Work to be completed: Below are entries. Copy exactly the lines running from the line that holds "oratorij „Zapis o" to the line that holds "Dan državnosti BiH", with both ends included.

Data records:
*** Block opens ***
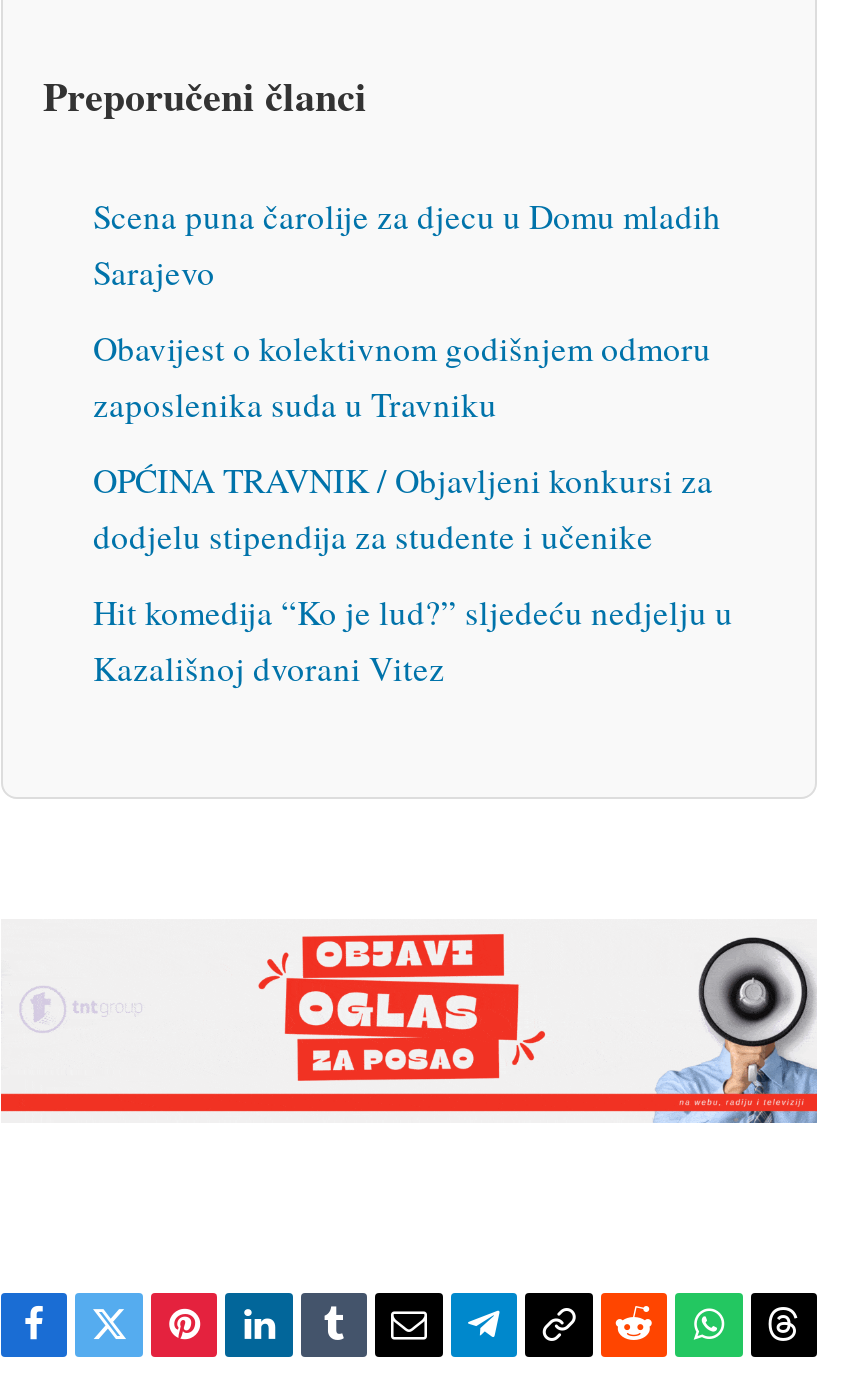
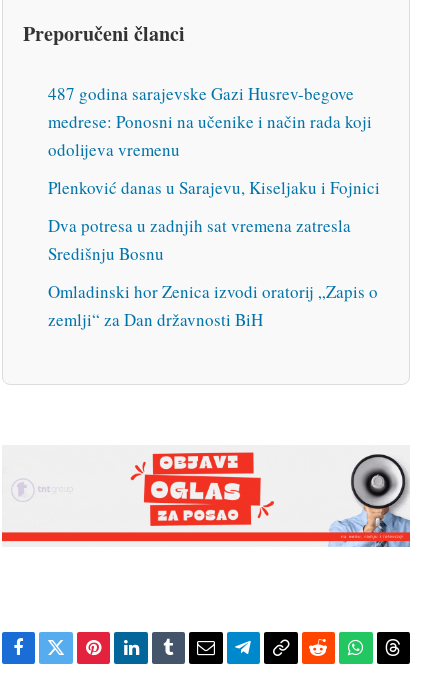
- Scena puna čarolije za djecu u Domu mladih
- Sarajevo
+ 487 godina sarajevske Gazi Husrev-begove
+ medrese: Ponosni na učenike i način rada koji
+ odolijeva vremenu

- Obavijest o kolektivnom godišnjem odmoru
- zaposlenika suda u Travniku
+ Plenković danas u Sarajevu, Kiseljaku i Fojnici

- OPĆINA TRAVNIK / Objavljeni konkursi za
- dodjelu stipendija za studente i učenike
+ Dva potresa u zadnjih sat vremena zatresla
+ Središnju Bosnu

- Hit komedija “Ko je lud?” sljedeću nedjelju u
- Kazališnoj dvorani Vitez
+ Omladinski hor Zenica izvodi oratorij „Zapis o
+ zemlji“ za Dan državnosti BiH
*** Block closes ***
*** Block opens ***
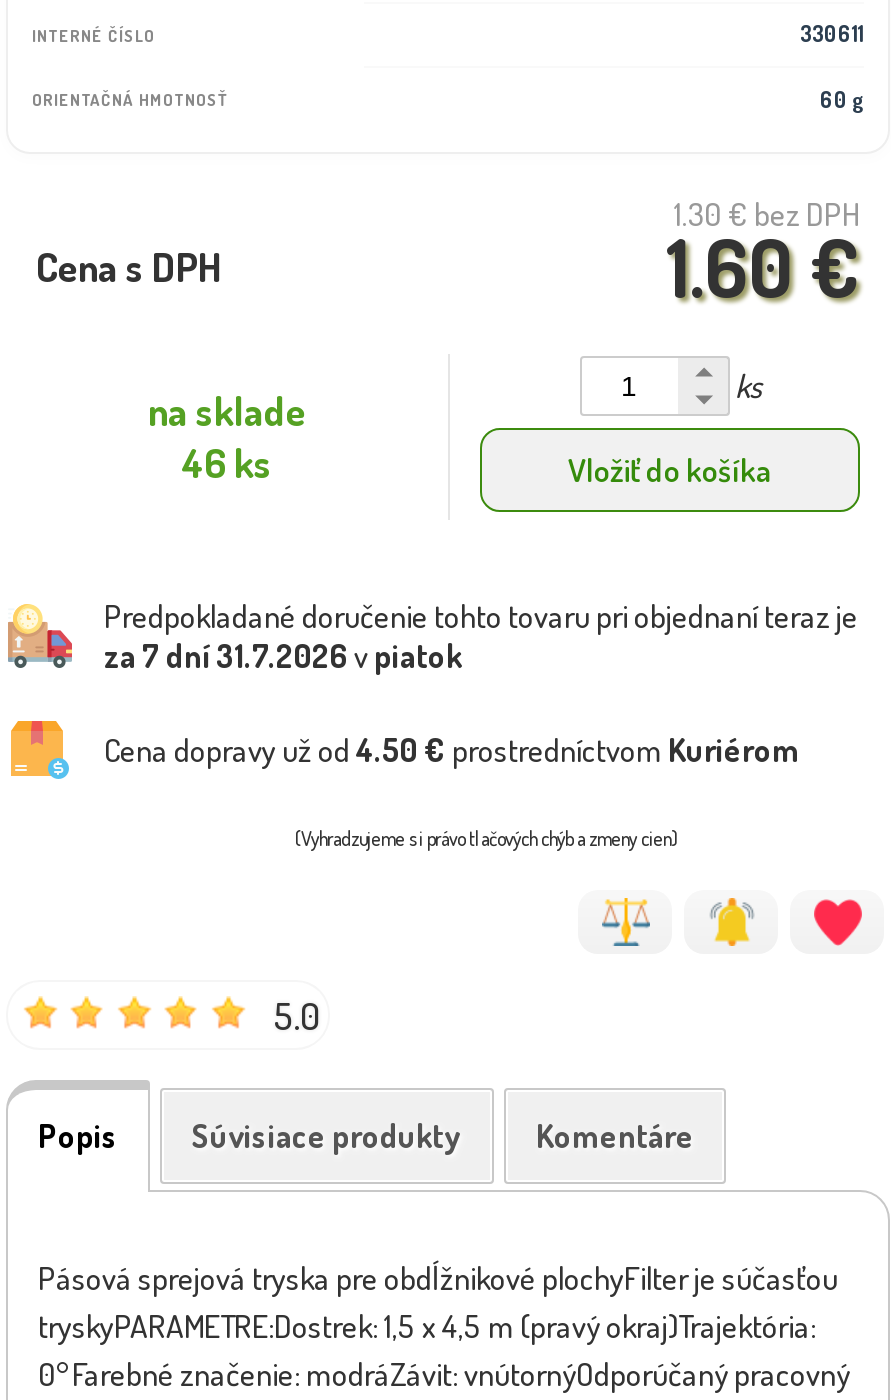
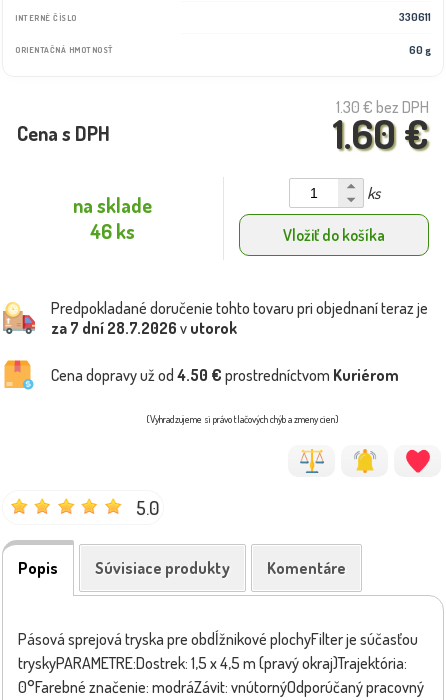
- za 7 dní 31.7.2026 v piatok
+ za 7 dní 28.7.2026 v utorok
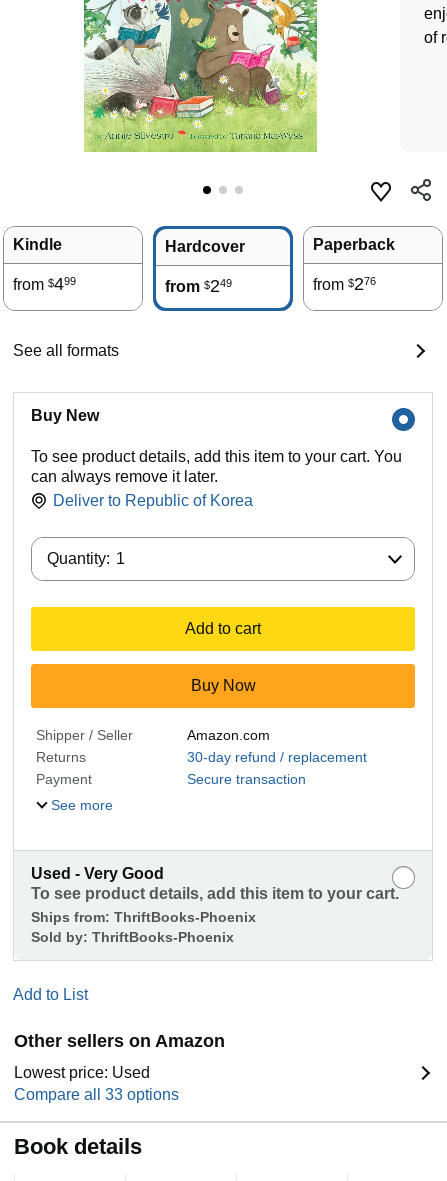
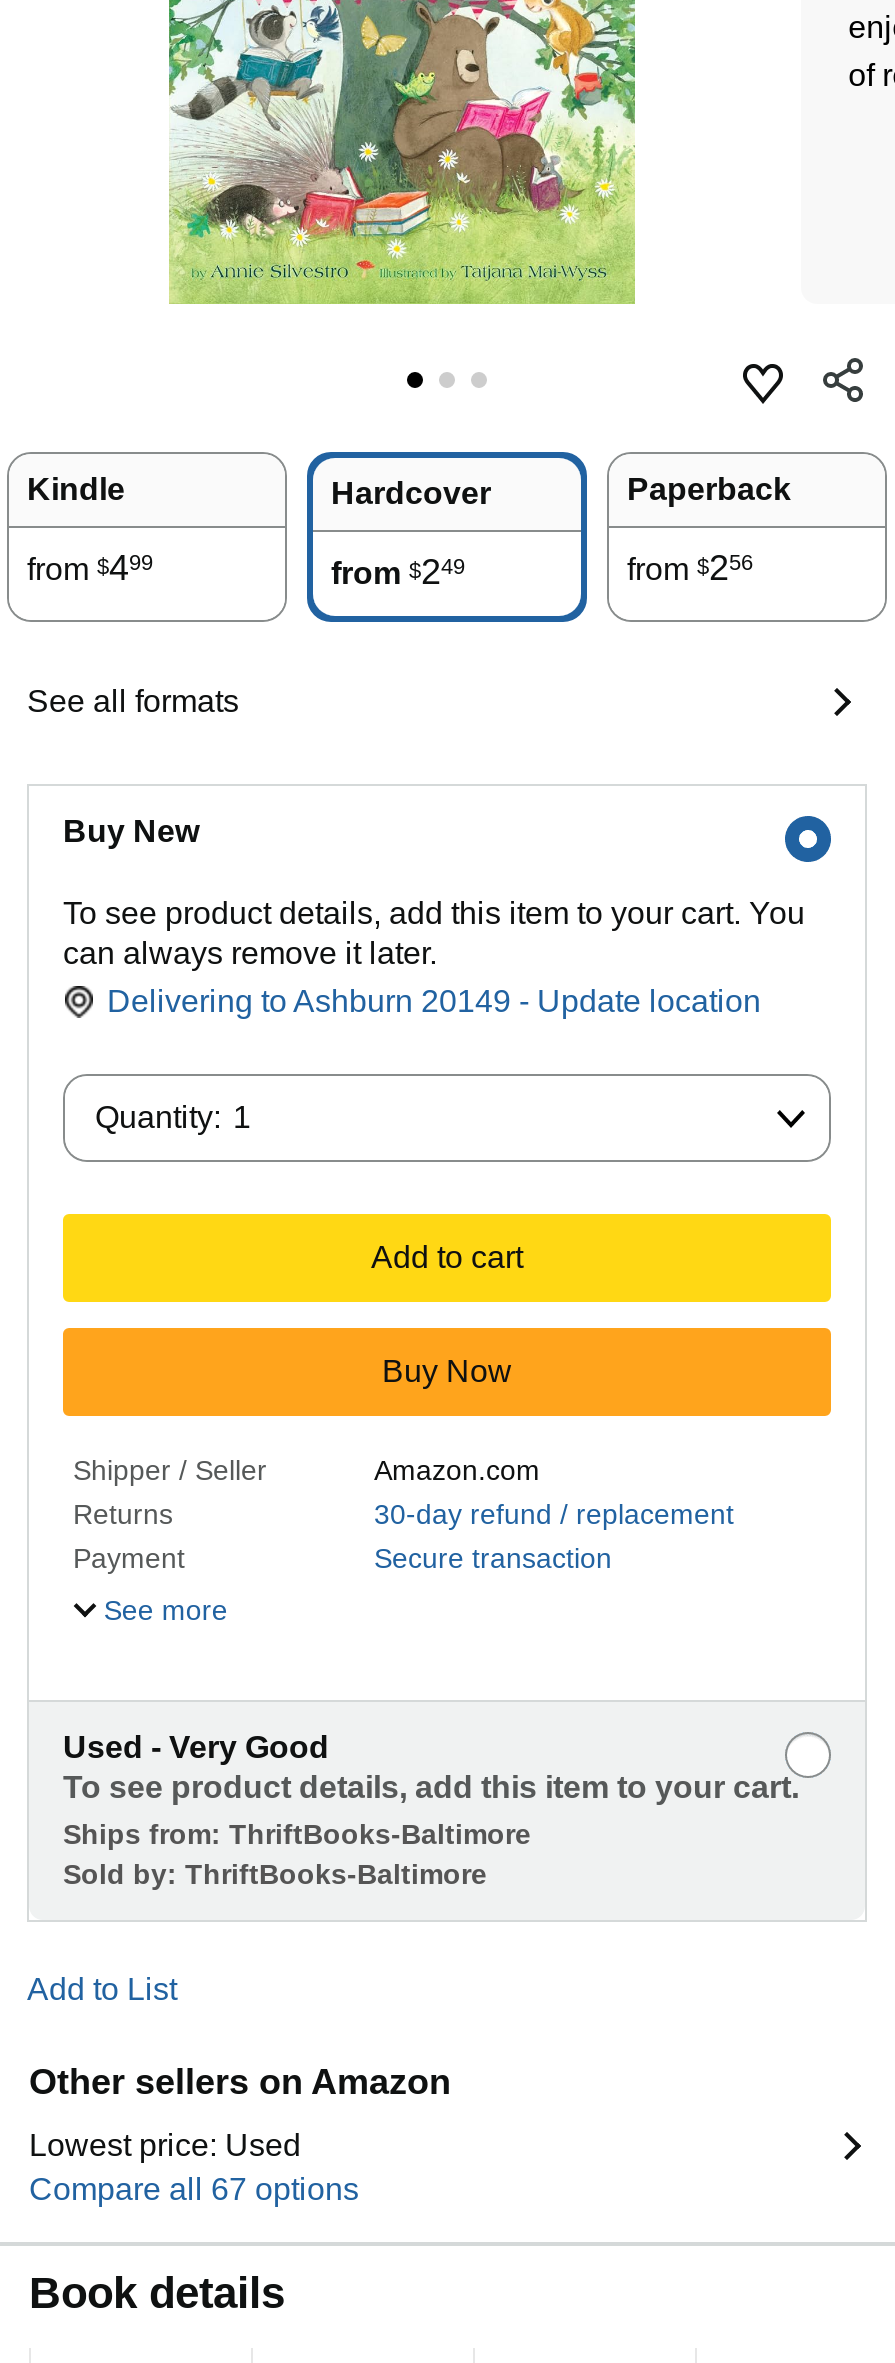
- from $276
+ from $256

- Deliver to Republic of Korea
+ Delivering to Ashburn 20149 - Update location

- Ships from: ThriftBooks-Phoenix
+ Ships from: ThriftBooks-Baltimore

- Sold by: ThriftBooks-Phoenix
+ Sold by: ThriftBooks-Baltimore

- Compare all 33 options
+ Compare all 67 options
*** Block closes ***
Reply to the task:
+ Omladinski hor Zenica izvodi oratorij „Zapis o
+ zemlji“ za Dan državnosti BiH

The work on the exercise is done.